Política

Oposición alerta por decreto sobre la ANT y teme un golpe a la propiedad privada

Hace 4 horas

La revelación de EL TIEMPO sobre el decreto 0765 de 2026 desató críticas inmediatas en la oposición. Paloma Valencia y María Fernanda Cabal advirtieron que la norma podría poner en riesgo la propiedad privada y ampliar el poder de la ANT.

La publicación de EL TIEMPO sobre el decreto 0765 del 15 de julio de 2026, expedido por el Ministerio de Agricultura, abrió un nuevo frente de choque político por el alcance de las facultades que recibiría la Agencia Nacional de Tierras (ANT). Las primeras en reaccionar fueron las senadoras Paloma Valencia y María Fernanda Cabal, del Centro Democrático, quienes cuestionaron con dureza el contenido de la norma y alertaron que podría terminar debilitando la seguridad jurídica sobre la propiedad privada en Colombia.

Según el debate que se encendió tras la revelación del medio, el punto de fondo no es solo técnico ni administrativo: está en juego quién decide sobre la tierra, bajo qué criterios y con qué límites. Para la oposición, el decreto abriría la puerta a potestades especiales para la ANT que, en la práctica, podrían ampliar el margen de intervención del Estado sobre predios rurales. Valencia y Cabal ubicaron allí su crítica central: cuando el Gobierno concentra más herramientas para intervenir en la tenencia de la tierra sin controles suficientemente claros, el mensaje que recibe el país es de incertidumbre para propietarios, inversionistas y productores.

El asunto importa porque en Colombia la disputa por la tierra es uno de los nudos históricos más sensibles y políticamente explosivos. Cualquier modificación normativa que altere el equilibrio entre reforma agraria, función social de la propiedad y garantías para los dueños de predios tiene efectos que van mucho más allá del lenguaje jurídico. En el campo, donde ya pesan la informalidad catastral, los conflictos por títulos y la lentitud institucional, un decreto de este tipo puede traducirse en más temor entre campesinos, empresarios agrícolas y comunidades que dependen de reglas claras para producir o vender. Para el Gobierno, en cambio, este tipo de instrumentos suele justificarse como una vía para acelerar la recuperación y adjudicación de tierras; para sus críticos, puede convertirse en una herramienta demasiado amplia en manos del Ejecutivo.

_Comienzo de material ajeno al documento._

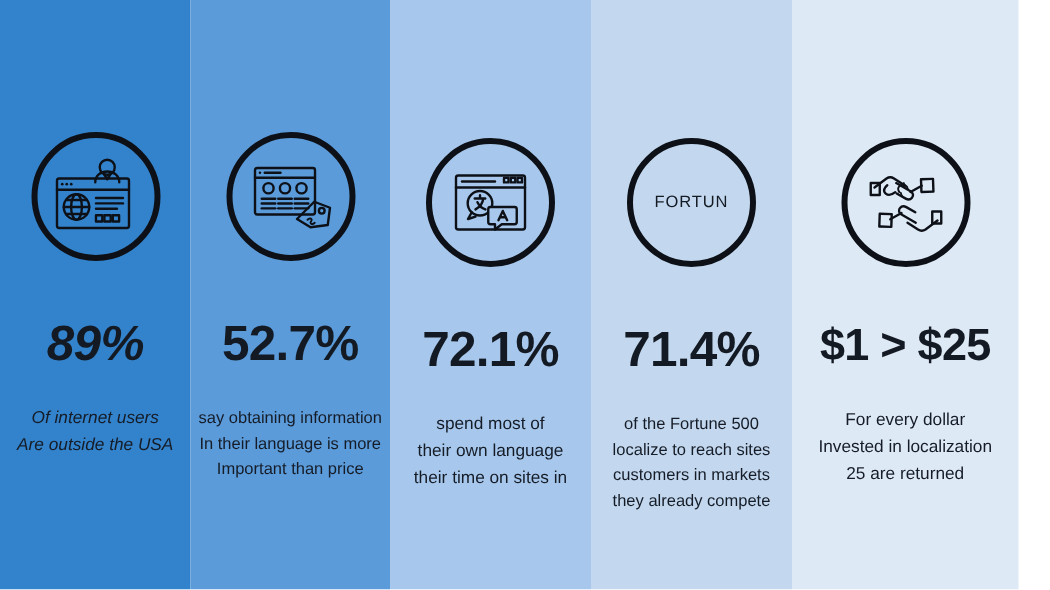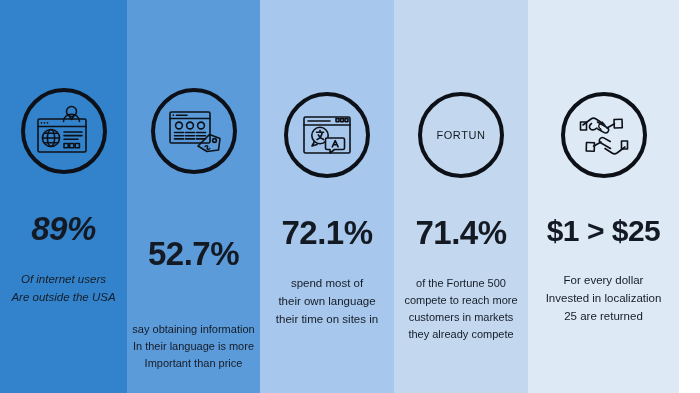"52.7%" .col-2 { gap: 25px -> none }
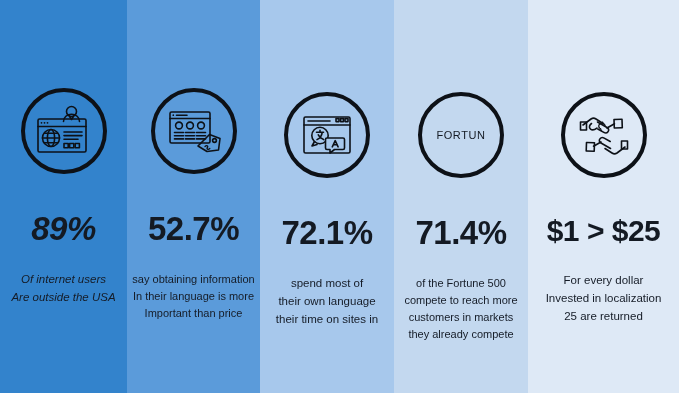"compete to reach more" div { text: compete to reach more -> localize to reach sites }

Lo que viene ahora será una pelea política y jurídica sobre la verdadera extensión de ese decreto. Si el Ejecutivo pretende usarlo para fortalecer la reforma agraria, la oposición seguramente buscará presionar explicaciones sobre su alcance, sus límites y sus posibles impactos sobre la propiedad privada. En un país donde la tierra sigue siendo un asunto de poder, desigualdad y conflicto, cada nueva decisión sobre la ANT se lee no solo como un trámite burocrático, sino como una señal de hacia dónde quiere mover el Gobierno una de las disputas más profundas de Colombia.